• **EXERCISE**
What you should write out is every line from the one containing "- Late binding & scalability" to the end of the data, exactly and with nothing else.

(Records excerpted from a collection)
☆ ☆ ☆ ☆ ☆

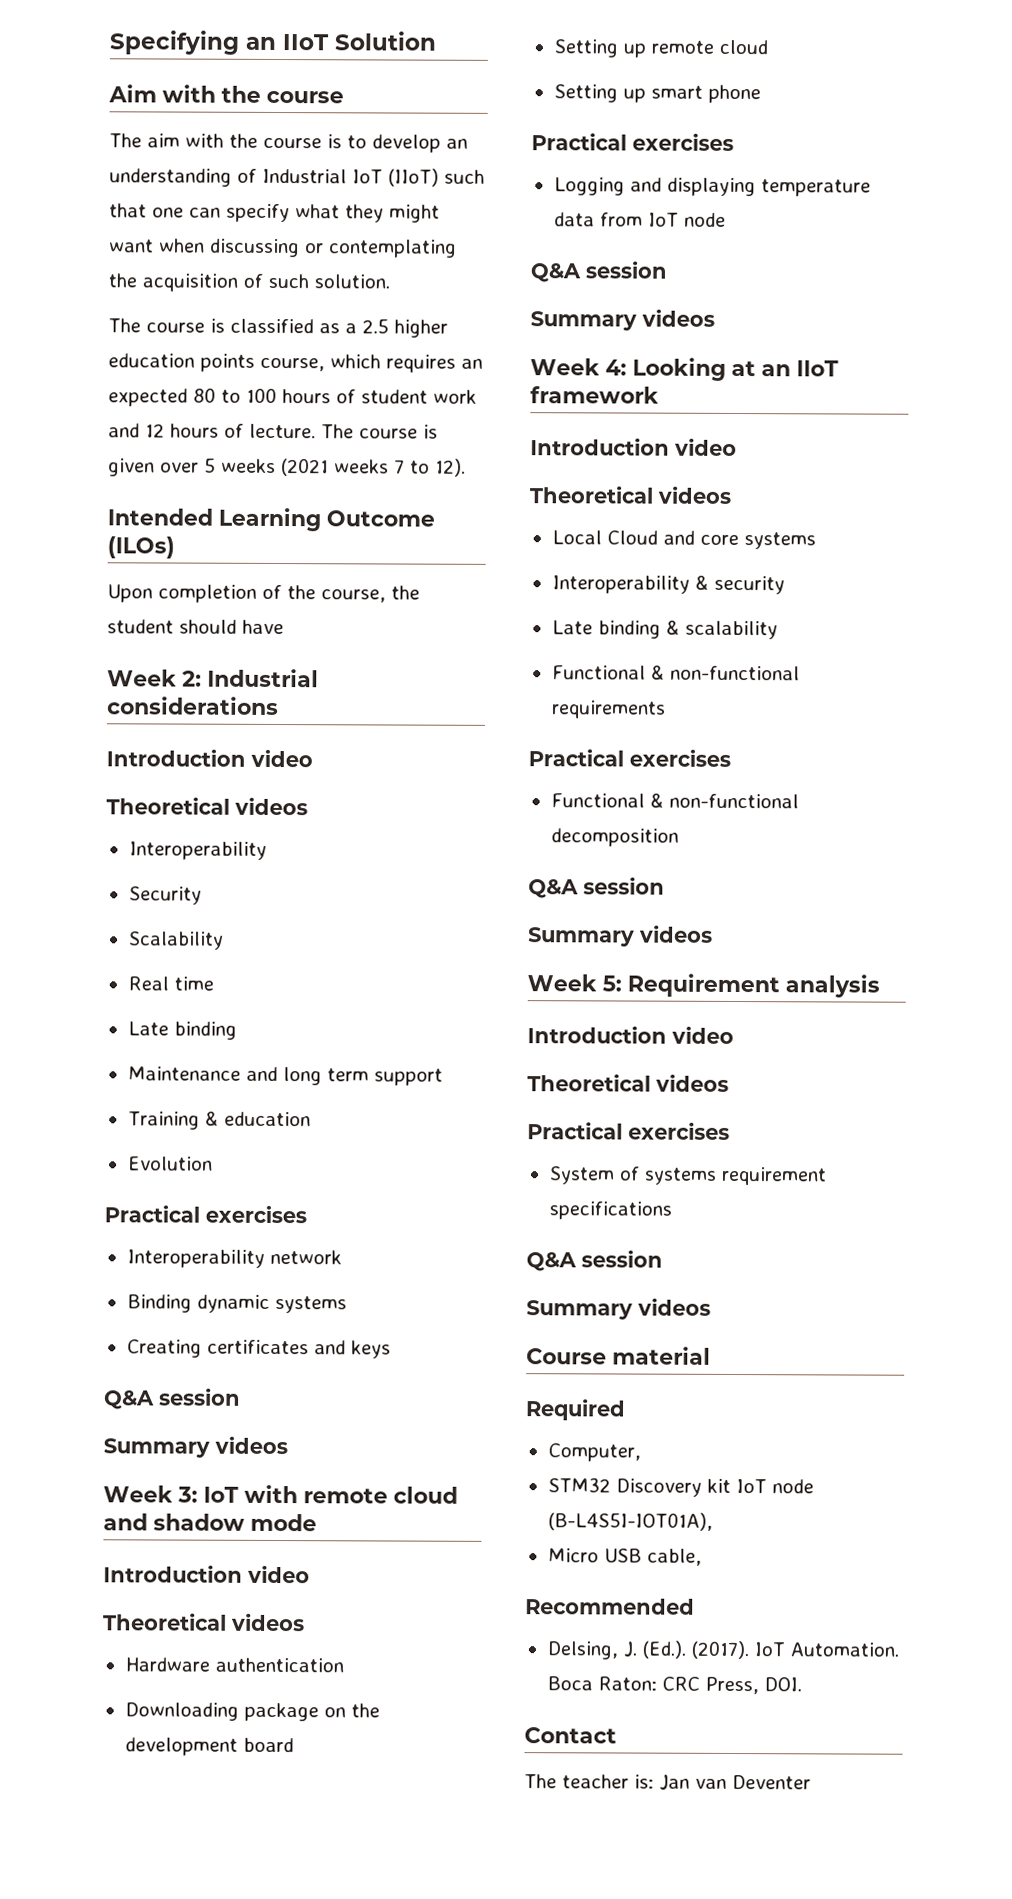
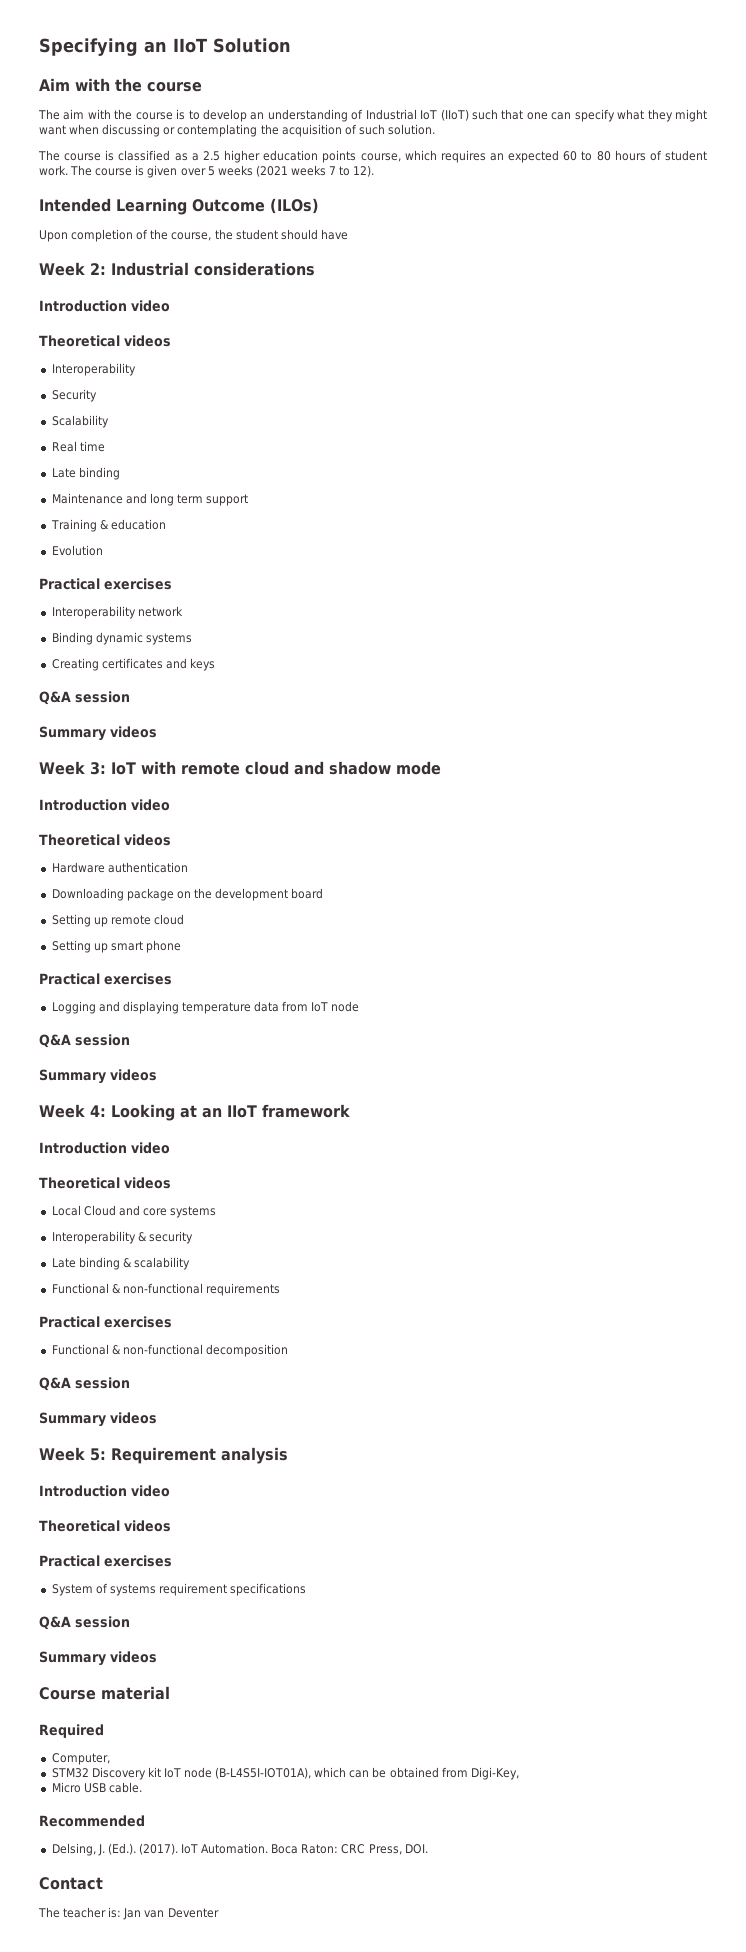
- The course is classified as a 2.5 higher education points course, which requires an expected 80 to 100 hours of student work and 12 hours of lecture.
+ The course is classified as a 2.5 higher education points course, which requires an expected 60 to 80 hours of student work.
- STM32 Discovery kit IoT node (B-L4S5I-IOT01A),
+ STM32 Discovery kit IoT node (B-L4S5I-IOT01A), which can be obtained from Digi-Key,
- Micro USB cable,
+ Micro USB cable.

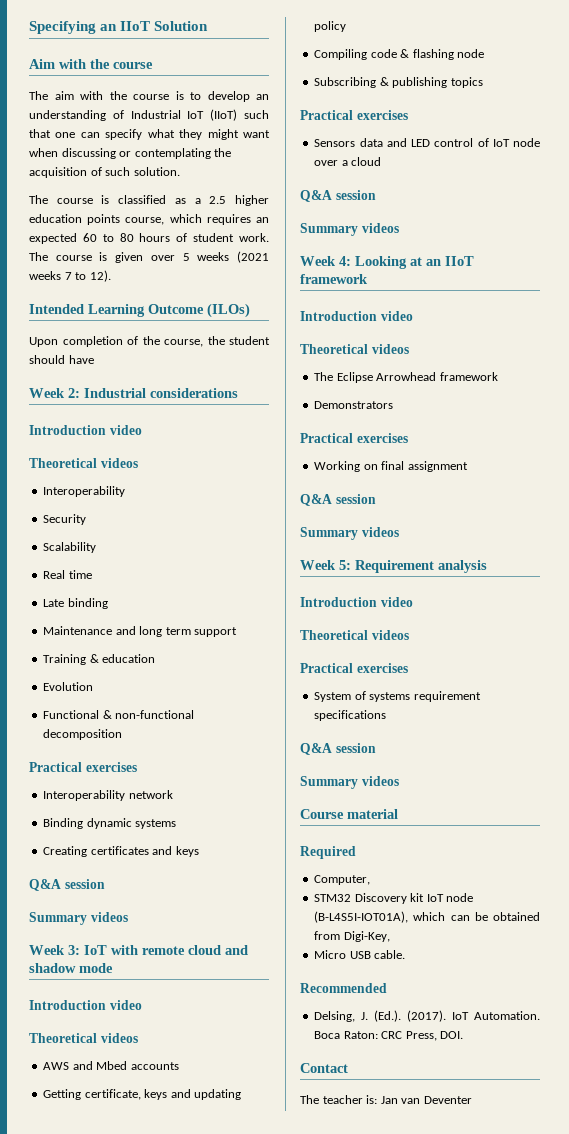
+ Functional & non-functional decomposition
- Hardware authentication
- Downloading package on the development board
- Setting up remote cloud
- Setting up smart phone
+ AWS and Mbed accounts
+ Getting certificate, keys and updating policy
+ Compiling code & flashing node
+ Subscribing & publishing topics
  Practical exercises
- Logging and displaying temperature data from IoT node
+ Sensors data and LED control of IoT node over a cloud
- Local Cloud and core systems
- Interoperability & security
- Late binding & scalability
- Functional & non-functional requirements
+ The Eclipse Arrowhead framework
+ Demonstrators
  Practical exercises
- Functional & non-functional decomposition
+ Working on final assignment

☆ ☆ ☆ ☆ ☆

• **ANSWER FOR THE TASK**
- Late binding & scalability
- Functional & non-functional requirements
+ The Eclipse Arrowhead framework
+ Demonstrators
  Practical exercises
- Functional & non-functional decomposition
+ Working on final assignment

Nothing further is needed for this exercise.